Known differences vs the CFPB's search tool

The Bureau's public search API serves the same database through a separately maintained index. For settled periods the two agree to well under 0.1% (cross-checks from the current build: full-year 2025 is 5,443,384 in the bulk file vs 5,442,989 via the API, 0.007% apart; Mortgage 2013 is 49,400 vs 49,398). For recent weeks the two diverge materially (June 2026: 784,405 bulk vs 650,433 API at the same retrieval time), consistent with the landing page's warning that recent data "will not yet include all complaints eligible for publication." This layer is built from the bulk export, the fuller of the two surfaces.

Refresh

The Bureau refreshes the bulk file daily; FinObservatory re-pulls it on the quarterly tier of scripts/refresh.sh (the file is ~1.4GB compressed, and the module's series are monthly and annual, so daily re-pulls would buy nothing).

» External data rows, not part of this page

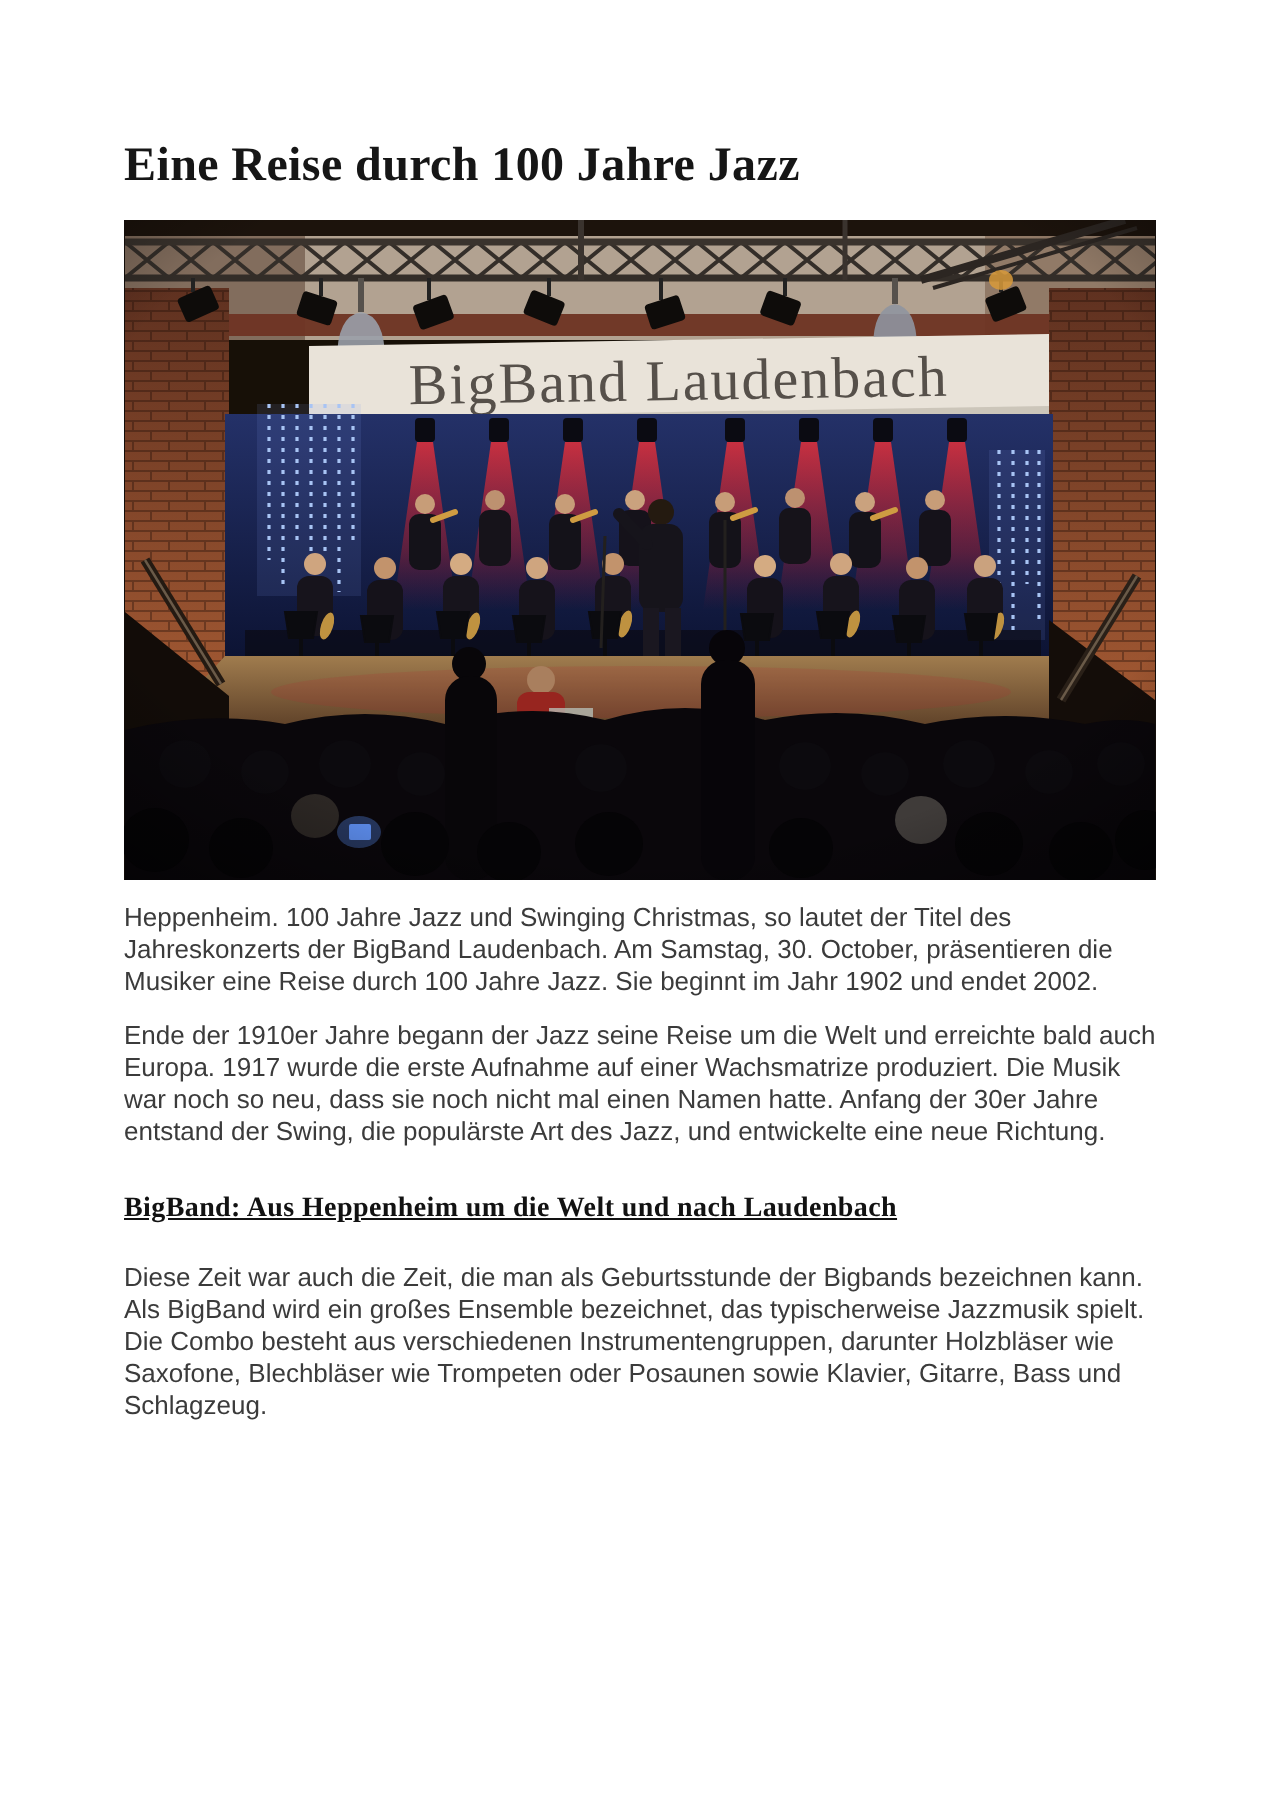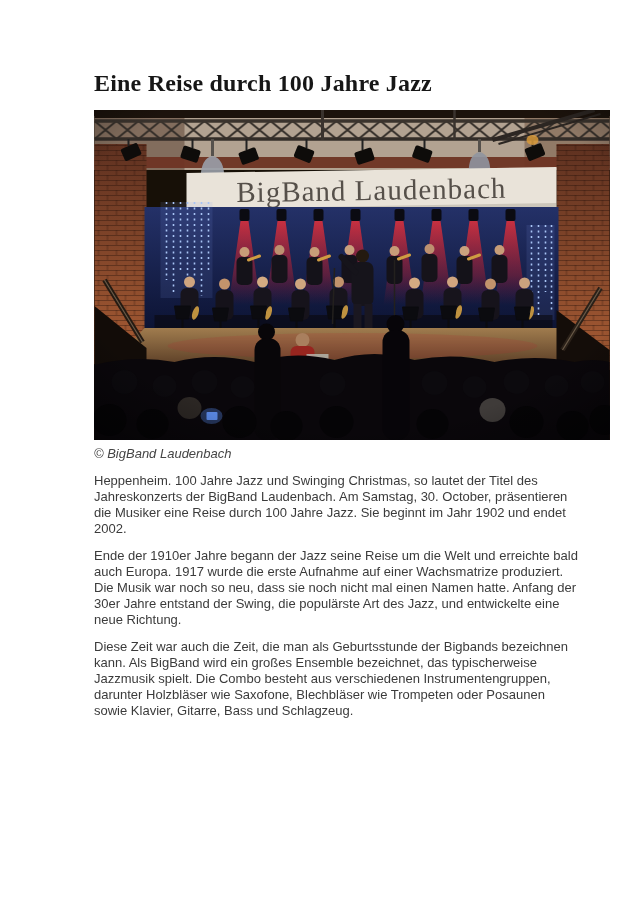--- a/index.html
+++ b/index.html
@@ -10,7 +10,7 @@
     overflow:hidden;
     font-family:"Liberation Sans", sans-serif;
   }
-  .content{padding:70px 62px 0 94px;}
+  .content{padding:70px 62px 0 62px;}
   h1.title{
     margin:0 0 12px 0;
     font-family:"Liberation Serif", serif;

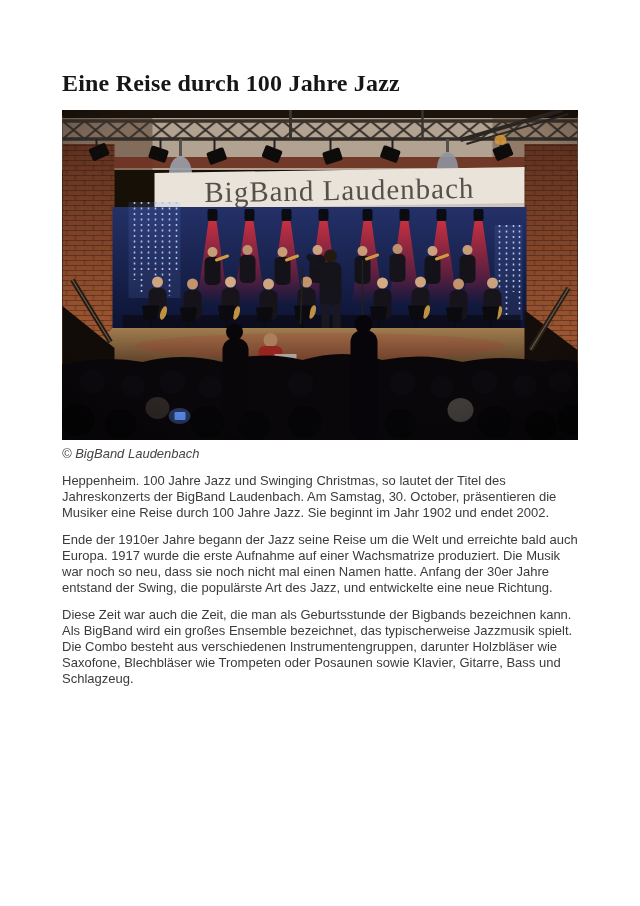--- a/index.html
+++ b/index.html
@@ -352,7 +352,6 @@
           <rect x="0" y="0" width="515" height="330" fill="url(#gVign)"></rect>
         </svg>
       </div>
-      <figcaption>© BigBand Laudenbach</figcaption>
     </figure>
 
 

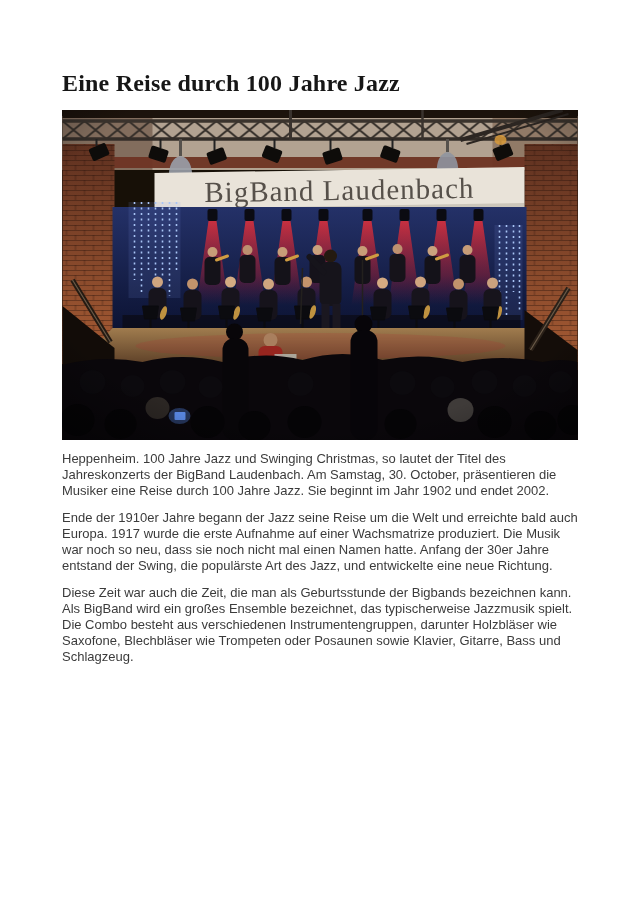--- a/index.html
+++ b/index.html
@@ -358,6 +358,7 @@
     <p class="para">Heppenheim. 100 Jahre Jazz und Swinging Christmas, so lautet der Titel des Jahreskonzerts der BigBand Laudenbach. Am Samstag, 30. October, präsentieren die Musiker eine Reise durch 100 Jahre Jazz. Sie beginnt im Jahr 1902 und endet 2002.</p>
     <p class="para">Ende der 1910er Jahre begann der Jazz seine Reise um die Welt und erreichte bald auch Europa. 1917 wurde die erste Aufnahme auf einer Wachsmatrize produziert. Die Musik war noch so neu, dass sie noch nicht mal einen Namen hatte. Anfang der 30er Jahre entstand der Swing, die populärste Art des Jazz, und entwickelte eine neue Richtung.</p>
 
+    <h2 class="subheading">BigBand: Aus Heppenheim um die Welt und nach Laudenbach</h2>
 
     <p class="para">Diese Zeit war auch die Zeit, die man als Geburtsstunde der Bigbands bezeichnen kann. Als BigBand wird ein großes Ensemble bezeichnet, das typischerweise Jazzmusik spielt. Die Combo besteht aus verschiedenen Instrumentengruppen, darunter Holzbläser wie Saxofone, Blechbläser wie Trompeten oder Posaunen sowie Klavier, Gitarre, Bass und Schlagzeug.</p>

The refresh checks that the external staging drive is mounted and skips loudly, without failing the tier, when it is not.

Citation

Consumer Financial Protection Bureau, Consumer Complaint Database, https://www.consumerfinance.gov/data-research/consumer-complaints/ (complaints published through the vintage date shown on the page). Population denominators: US Census Bureau, Annual Estimates of the Resident Population, via FRED (Federal Reserve Bank of St. Louis).